### DATA FOR THE TASK

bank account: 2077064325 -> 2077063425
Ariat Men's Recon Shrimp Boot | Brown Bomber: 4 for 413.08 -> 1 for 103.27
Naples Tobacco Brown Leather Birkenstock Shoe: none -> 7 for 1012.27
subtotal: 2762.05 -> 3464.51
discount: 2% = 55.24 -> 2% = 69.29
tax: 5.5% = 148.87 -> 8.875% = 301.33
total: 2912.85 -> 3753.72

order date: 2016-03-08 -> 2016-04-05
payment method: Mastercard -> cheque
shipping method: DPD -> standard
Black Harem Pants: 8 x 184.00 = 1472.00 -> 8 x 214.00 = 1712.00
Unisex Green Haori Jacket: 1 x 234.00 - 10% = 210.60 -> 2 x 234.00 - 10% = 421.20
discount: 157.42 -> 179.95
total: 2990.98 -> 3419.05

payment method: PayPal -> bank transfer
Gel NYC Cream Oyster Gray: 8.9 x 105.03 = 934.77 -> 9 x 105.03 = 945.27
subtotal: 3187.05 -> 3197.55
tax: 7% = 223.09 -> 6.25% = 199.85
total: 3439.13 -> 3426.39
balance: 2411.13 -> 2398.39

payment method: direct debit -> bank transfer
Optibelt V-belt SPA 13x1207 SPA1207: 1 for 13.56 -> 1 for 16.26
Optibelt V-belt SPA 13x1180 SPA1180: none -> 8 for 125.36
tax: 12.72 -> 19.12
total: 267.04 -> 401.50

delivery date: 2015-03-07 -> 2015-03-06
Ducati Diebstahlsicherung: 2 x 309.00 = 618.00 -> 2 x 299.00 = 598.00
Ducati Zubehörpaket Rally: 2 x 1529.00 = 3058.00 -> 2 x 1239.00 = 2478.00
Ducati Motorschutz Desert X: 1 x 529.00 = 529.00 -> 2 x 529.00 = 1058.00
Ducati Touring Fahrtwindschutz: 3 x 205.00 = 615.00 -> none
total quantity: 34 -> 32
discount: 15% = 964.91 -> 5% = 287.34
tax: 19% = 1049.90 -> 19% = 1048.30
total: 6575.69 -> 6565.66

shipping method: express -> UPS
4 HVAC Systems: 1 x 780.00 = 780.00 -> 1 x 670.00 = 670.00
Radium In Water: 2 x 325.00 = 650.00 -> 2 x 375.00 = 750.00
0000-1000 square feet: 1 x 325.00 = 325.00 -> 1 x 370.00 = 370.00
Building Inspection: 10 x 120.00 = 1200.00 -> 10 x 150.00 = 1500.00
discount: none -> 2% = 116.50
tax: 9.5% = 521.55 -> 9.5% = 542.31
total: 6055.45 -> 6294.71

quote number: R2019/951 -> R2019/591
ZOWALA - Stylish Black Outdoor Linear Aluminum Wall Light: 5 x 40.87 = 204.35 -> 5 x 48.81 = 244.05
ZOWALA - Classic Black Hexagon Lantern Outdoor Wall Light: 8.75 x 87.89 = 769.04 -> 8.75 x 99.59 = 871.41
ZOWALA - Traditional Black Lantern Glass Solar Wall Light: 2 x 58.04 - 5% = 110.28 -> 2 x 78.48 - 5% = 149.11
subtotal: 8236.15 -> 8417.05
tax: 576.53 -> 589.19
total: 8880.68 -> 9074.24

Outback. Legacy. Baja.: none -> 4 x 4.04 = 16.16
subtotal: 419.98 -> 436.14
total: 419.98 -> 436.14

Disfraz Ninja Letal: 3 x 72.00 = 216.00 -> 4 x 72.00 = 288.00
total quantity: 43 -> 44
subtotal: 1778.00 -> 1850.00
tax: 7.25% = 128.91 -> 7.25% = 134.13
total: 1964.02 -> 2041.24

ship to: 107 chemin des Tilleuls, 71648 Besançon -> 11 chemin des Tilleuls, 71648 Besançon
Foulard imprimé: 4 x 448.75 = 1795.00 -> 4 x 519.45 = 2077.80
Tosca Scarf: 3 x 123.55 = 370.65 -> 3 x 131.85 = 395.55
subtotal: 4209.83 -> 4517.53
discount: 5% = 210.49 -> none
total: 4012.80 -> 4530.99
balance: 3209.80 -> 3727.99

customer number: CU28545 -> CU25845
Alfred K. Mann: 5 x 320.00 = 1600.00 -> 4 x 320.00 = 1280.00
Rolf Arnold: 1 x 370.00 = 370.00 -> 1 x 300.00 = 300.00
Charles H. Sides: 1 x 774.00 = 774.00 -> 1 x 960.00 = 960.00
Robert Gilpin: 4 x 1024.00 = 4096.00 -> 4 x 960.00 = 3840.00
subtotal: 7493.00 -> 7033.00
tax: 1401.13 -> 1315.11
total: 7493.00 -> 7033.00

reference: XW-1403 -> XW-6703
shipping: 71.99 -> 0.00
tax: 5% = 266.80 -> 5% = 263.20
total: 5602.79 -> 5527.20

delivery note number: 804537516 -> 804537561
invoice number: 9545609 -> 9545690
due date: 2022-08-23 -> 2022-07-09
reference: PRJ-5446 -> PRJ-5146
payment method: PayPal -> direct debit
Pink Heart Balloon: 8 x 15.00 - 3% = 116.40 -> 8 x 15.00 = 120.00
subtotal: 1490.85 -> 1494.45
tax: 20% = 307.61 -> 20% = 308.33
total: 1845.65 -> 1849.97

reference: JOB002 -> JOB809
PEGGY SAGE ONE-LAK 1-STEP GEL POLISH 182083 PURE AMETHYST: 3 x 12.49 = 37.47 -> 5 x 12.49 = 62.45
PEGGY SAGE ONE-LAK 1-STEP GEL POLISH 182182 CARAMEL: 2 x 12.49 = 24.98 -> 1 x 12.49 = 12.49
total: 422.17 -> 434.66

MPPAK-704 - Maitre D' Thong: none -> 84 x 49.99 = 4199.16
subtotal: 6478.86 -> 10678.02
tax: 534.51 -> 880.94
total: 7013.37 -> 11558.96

######

EXERCISE INSTRUCTIONS: The answer should reproduce all of the data without any alteration.

SOLUTION TO THE PROBLEM:
bank account: 2077064325 -> 2077063425
Ariat Men's Recon Shrimp Boot | Brown Bomber: 4 for 413.08 -> 1 for 103.27
Naples Tobacco Brown Leather Birkenstock Shoe: none -> 7 for 1012.27
subtotal: 2762.05 -> 3464.51
discount: 2% = 55.24 -> 2% = 69.29
tax: 5.5% = 148.87 -> 8.875% = 301.33
total: 2912.85 -> 3753.72

order date: 2016-03-08 -> 2016-04-05
payment method: Mastercard -> cheque
shipping method: DPD -> standard
Black Harem Pants: 8 x 184.00 = 1472.00 -> 8 x 214.00 = 1712.00
Unisex Green Haori Jacket: 1 x 234.00 - 10% = 210.60 -> 2 x 234.00 - 10% = 421.20
discount: 157.42 -> 179.95
total: 2990.98 -> 3419.05

payment method: PayPal -> bank transfer
Gel NYC Cream Oyster Gray: 8.9 x 105.03 = 934.77 -> 9 x 105.03 = 945.27
subtotal: 3187.05 -> 3197.55
tax: 7% = 223.09 -> 6.25% = 199.85
total: 3439.13 -> 3426.39
balance: 2411.13 -> 2398.39

payment method: direct debit -> bank transfer
Optibelt V-belt SPA 13x1207 SPA1207: 1 for 13.56 -> 1 for 16.26
Optibelt V-belt SPA 13x1180 SPA1180: none -> 8 for 125.36
tax: 12.72 -> 19.12
total: 267.04 -> 401.50

delivery date: 2015-03-07 -> 2015-03-06
Ducati Diebstahlsicherung: 2 x 309.00 = 618.00 -> 2 x 299.00 = 598.00
Ducati Zubehörpaket Rally: 2 x 1529.00 = 3058.00 -> 2 x 1239.00 = 2478.00
Ducati Motorschutz Desert X: 1 x 529.00 = 529.00 -> 2 x 529.00 = 1058.00
Ducati Touring Fahrtwindschutz: 3 x 205.00 = 615.00 -> none
total quantity: 34 -> 32
discount: 15% = 964.91 -> 5% = 287.34
tax: 19% = 1049.90 -> 19% = 1048.30
total: 6575.69 -> 6565.66

shipping method: express -> UPS
4 HVAC Systems: 1 x 780.00 = 780.00 -> 1 x 670.00 = 670.00
Radium In Water: 2 x 325.00 = 650.00 -> 2 x 375.00 = 750.00
0000-1000 square feet: 1 x 325.00 = 325.00 -> 1 x 370.00 = 370.00
Building Inspection: 10 x 120.00 = 1200.00 -> 10 x 150.00 = 1500.00
discount: none -> 2% = 116.50
tax: 9.5% = 521.55 -> 9.5% = 542.31
total: 6055.45 -> 6294.71

quote number: R2019/951 -> R2019/591
ZOWALA - Stylish Black Outdoor Linear Aluminum Wall Light: 5 x 40.87 = 204.35 -> 5 x 48.81 = 244.05
ZOWALA - Classic Black Hexagon Lantern Outdoor Wall Light: 8.75 x 87.89 = 769.04 -> 8.75 x 99.59 = 871.41
ZOWALA - Traditional Black Lantern Glass Solar Wall Light: 2 x 58.04 - 5% = 110.28 -> 2 x 78.48 - 5% = 149.11
subtotal: 8236.15 -> 8417.05
tax: 576.53 -> 589.19
total: 8880.68 -> 9074.24

Outback. Legacy. Baja.: none -> 4 x 4.04 = 16.16
subtotal: 419.98 -> 436.14
total: 419.98 -> 436.14

Disfraz Ninja Letal: 3 x 72.00 = 216.00 -> 4 x 72.00 = 288.00
total quantity: 43 -> 44
subtotal: 1778.00 -> 1850.00
tax: 7.25% = 128.91 -> 7.25% = 134.13
total: 1964.02 -> 2041.24

ship to: 107 chemin des Tilleuls, 71648 Besançon -> 11 chemin des Tilleuls, 71648 Besançon
Foulard imprimé: 4 x 448.75 = 1795.00 -> 4 x 519.45 = 2077.80
Tosca Scarf: 3 x 123.55 = 370.65 -> 3 x 131.85 = 395.55
subtotal: 4209.83 -> 4517.53
discount: 5% = 210.49 -> none
total: 4012.80 -> 4530.99
balance: 3209.80 -> 3727.99

customer number: CU28545 -> CU25845
Alfred K. Mann: 5 x 320.00 = 1600.00 -> 4 x 320.00 = 1280.00
Rolf Arnold: 1 x 370.00 = 370.00 -> 1 x 300.00 = 300.00
Charles H. Sides: 1 x 774.00 = 774.00 -> 1 x 960.00 = 960.00
Robert Gilpin: 4 x 1024.00 = 4096.00 -> 4 x 960.00 = 3840.00
subtotal: 7493.00 -> 7033.00
tax: 1401.13 -> 1315.11
total: 7493.00 -> 7033.00

reference: XW-1403 -> XW-6703
shipping: 71.99 -> 0.00
tax: 5% = 266.80 -> 5% = 263.20
total: 5602.79 -> 5527.20

delivery note number: 804537516 -> 804537561
invoice number: 9545609 -> 9545690
due date: 2022-08-23 -> 2022-07-09
reference: PRJ-5446 -> PRJ-5146
payment method: PayPal -> direct debit
Pink Heart Balloon: 8 x 15.00 - 3% = 116.40 -> 8 x 15.00 = 120.00
subtotal: 1490.85 -> 1494.45
tax: 20% = 307.61 -> 20% = 308.33
total: 1845.65 -> 1849.97

reference: JOB002 -> JOB809
PEGGY SAGE ONE-LAK 1-STEP GEL POLISH 182083 PURE AMETHYST: 3 x 12.49 = 37.47 -> 5 x 12.49 = 62.45
PEGGY SAGE ONE-LAK 1-STEP GEL POLISH 182182 CARAMEL: 2 x 12.49 = 24.98 -> 1 x 12.49 = 12.49
total: 422.17 -> 434.66

MPPAK-704 - Maitre D' Thong: none -> 84 x 49.99 = 4199.16
subtotal: 6478.86 -> 10678.02
tax: 534.51 -> 880.94
total: 7013.37 -> 11558.96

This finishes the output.